If that isn't a cause for diagnosis
@HealingMama then what diagnosis is it? I don't understand why ongoing trauma doesn't count.
It depends what the actual experience and perception was at the time.
If you're taken into the woods by a group of white people as a person of color and brought over to a noose, or beaten, or they imply that they are going to beat/rape you, nobody would argue that counts as criterion A trauma because it does. If you're physically overpowered at all as a person of color by white people, that also counts.
But the kind of harassment, ostracism, nonverbal rejection that is a common component of racism? Unfortunately doesn't fit the technical definition of index trauma according to DSM.
So even with developmental trauma, there is some nuance there. Obviously for most children a perception of abandonment signals fear of death. So that's valid criterion A. I would argue that abuse and neglect count even if on a mild spectrum because again, you're totally dependent on caregivers for survival.
Some diagnosticians would rule out certain types of childhood experience as not criterion A. A lot of bullying isn't criterion A, even stuff as bad as girls ganging up on girls on social media in middle school telling someone she should kill herself. It isn't criterion A unless there's a perception of death or serious injury according to the strict interpretation of the criteria. Verbal harassment without fear of physical acting out doesn't technically count.
I tend to err on the side of events counting, because it's very hard for someone to hear and understand that the bad thing they experienced that seems to have created all these bad things in the present "doesn't count."
I've also heard clinicians say harassment that drove an adult to consider suicide doesn't count as criterion A. I am not sure that I agree but I understand why they think of it that way.

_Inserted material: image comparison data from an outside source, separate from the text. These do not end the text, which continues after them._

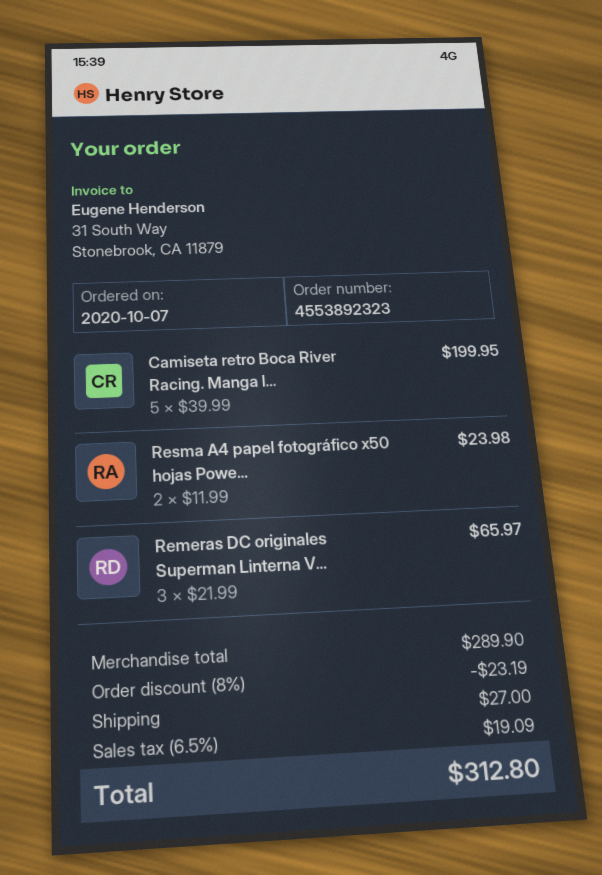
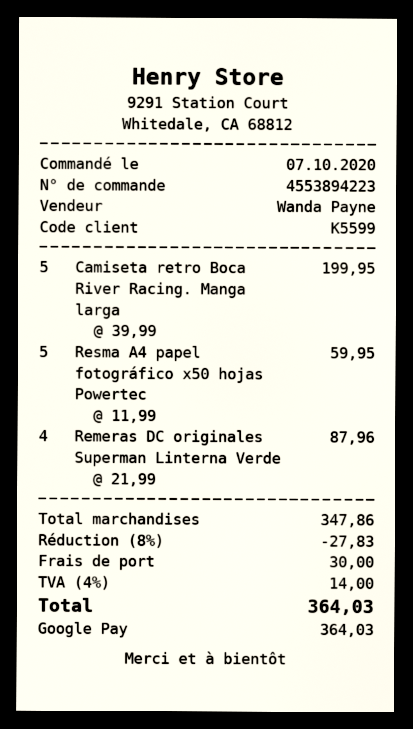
order number: 4553892323 -> 4553894223
Resma A4 papel fotográfico x50 hojas Powe...: 2 x 11.99 = 23.98 -> 5 x 11.99 = 59.95
Remeras DC originales Superman Linterna V...: 3 x 21.99 = 65.97 -> 4 x 21.99 = 87.96
subtotal: 289.90 -> 347.86
discount: 8% = 23.19 -> 8% = 27.83
shipping: 27.00 -> 30.00
tax: 6.5% = 19.09 -> 4% = 14.00
total: 312.80 -> 364.03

Here's the technical description of what can be considered criterion A trauma in the DSM 5:
The person was exposed to: death, threatened death, actual or threatened serious injury, or actual or threatened sexual violence, in the following way(s):
- Direct exposure
- Witnessing the trauma
- Learning that a relative or close friend was exposed to a trauma
- Indirect exposure to aversive details of the trauma, usually in the course of professional duties (e.g., first responders, medics)
So there's distressing experiences that feel traumatic, then there is index trauma according to DSM. A difficult divorce, a long complicated breakup, getting laid off, getting harassed unless threatened physically, seeing a parent decline in health and then die, none of that is criterion A, even though it is all very stressful.
I prefer the DSM IV for PTSD criteria myself. I think they made changes in a wrong direction.